My favorite “retirement living” facility that I’ve ever heard of included apartments for low income single mothers with school age children. The retired folks helped watch the kids after school and tutored and assisted them with their homework. The kids got extra “grandparents” who cared about them plus help with homework. The mothers got childcare so could work to move the family up without constantly having to take time off. And the retired folks were needed and useful and got to use their valuable skills to help the next generation and made great relationships along the way. Everyone won.
I can’t remember where I read about it–it was at least a decade ago–but I haven’t heard of anything similar since. I think it’s such a great idea.
JGabriel
@Keith P:
You know, people, it’s a two-way street. What about all the old people who suddenly start calling the ‘hood the favela and want Brazilian wax jobs.
Pogonip
@Keith P: “…so I tied a coconut to my belt, which was the style at the time…”
jenn
@gelfling545: Just FYI, it’s not stereotyping ages – it’s local usage. I’m a hell of a lot younger than you, and use galoshes and saloon. Given there are establishments in my town that are explicitly named saloons, the latter’s not surprising!
Morzer
@JGabriel:
I would prefer not to imagine Cole with a Brazilian wax job this close to my supper, if it’s all the same to you.
Fuzzy
@gelfling545: I’ve got ten more on you and whenever I disagree about anything I’m discarded as a grouchy old man. The world existed before 1980. Bad news took days instead of seconds to reach you. A wonderful thing way back then.
Pogonip
@Morzer: Besides, he’d get hurt during the waxing.
maven
Why does John have McCarthy in his name?
Morzer
@maven:
Freddie de Fucking Boer
Just Some Fuckhead
OMFG, just the thought of an elderly American getting a Brazilian makes me want to throw up in my mouth.

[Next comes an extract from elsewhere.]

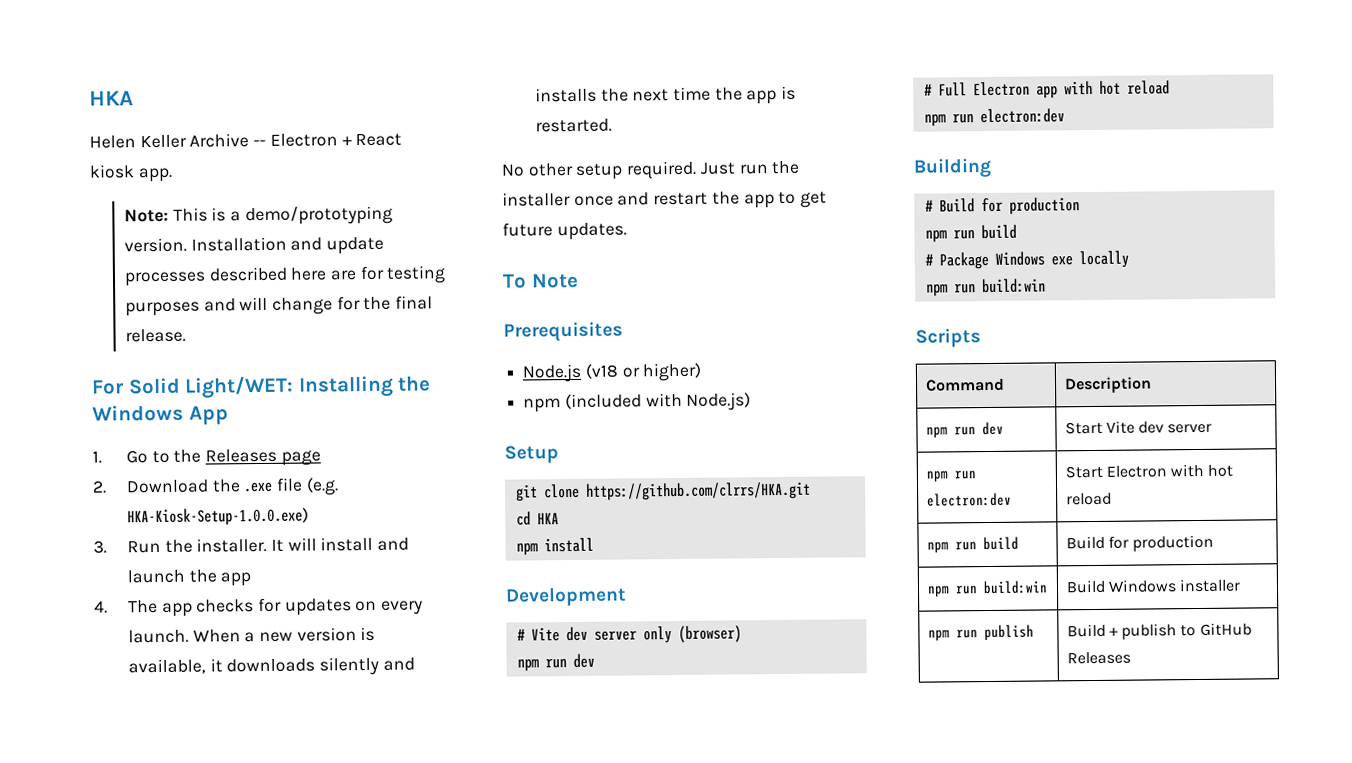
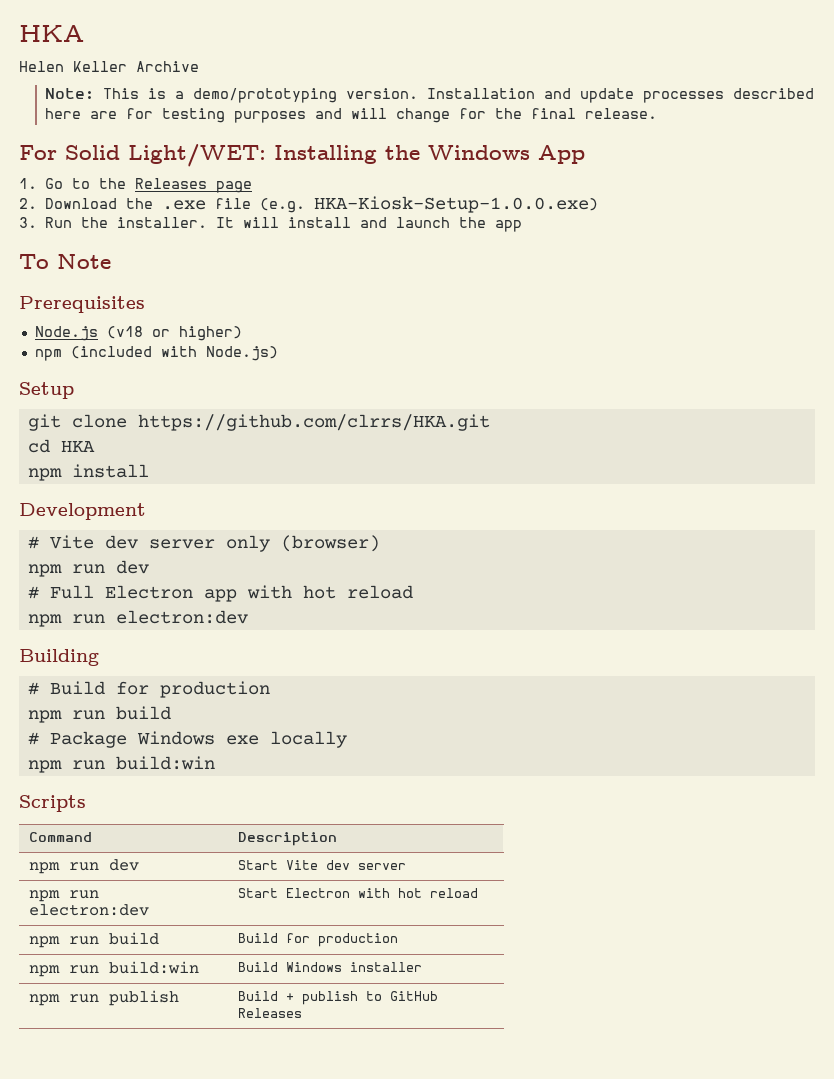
- Helen Keller Archive -- Electron + React kiosk app.
+ Helen Keller Archive
- 4. The app checks for updates on every launch. When a new version is available, it downloads silently and installs the next time the app is restarted.
- No other setup required. Just run the installer once and restart the app to get future updates.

Commenting at Balloon Juice since 1937
Sometimes technology is great.
LanceThruster
All anyone needs to know is, if you’re not understood, SPEAK LOUDER!!
Mnemosyne
@gelfling545:
What jenn said — at least a few of those words are regional and still in use today. “Parlour” is probably the only one on your list that’s mostly dead (and that’s if it refers to a room in your house and not the ice cream parlour in Old Town).
exurbanmom
I volunteer tutor ESL, and many of the other tutors I work with are seniors. they are incredibly dedicated folks, and practicing basic conversation is definitely something most adults are capable of.
? Martin
This is pretty commonly implemented on college campuses – called language exchanges. A foreign student teaches a domestic student their language and the domestic student helps them with their english. Nice to see it spread to other settings.
Death Panel Truck
@efgoldman: I grew up in the seventies. We had a couch that my mother called a davenport. I never knew why, and didn’t really much care. I just thought it was a synonym for sofa or couch.
Gretchen
I recently saw a New York Times quiz about dialects, and one of the questions was do you say couch, sofa, or davenport? My folks were from Ohio and used davenport. The quiz correctly placed me as from Toledo or Detroit – I’ve lived in both – my husband from Milwaukee, and my daughter from the next Kansas City suburb over from where she grew up.
Birthmarker
@Gretchen: I took a similar internet quiz and it placed me squarely in the city of my birth!
I love the idea in this post, mainly because I hope to have meaningful engagement if I am ever in a retirement home. I dread crafts-I don’t do crafts now b/c I’m not good at them. In fact I hope I end up in a home with an open bar and a cocktail hour.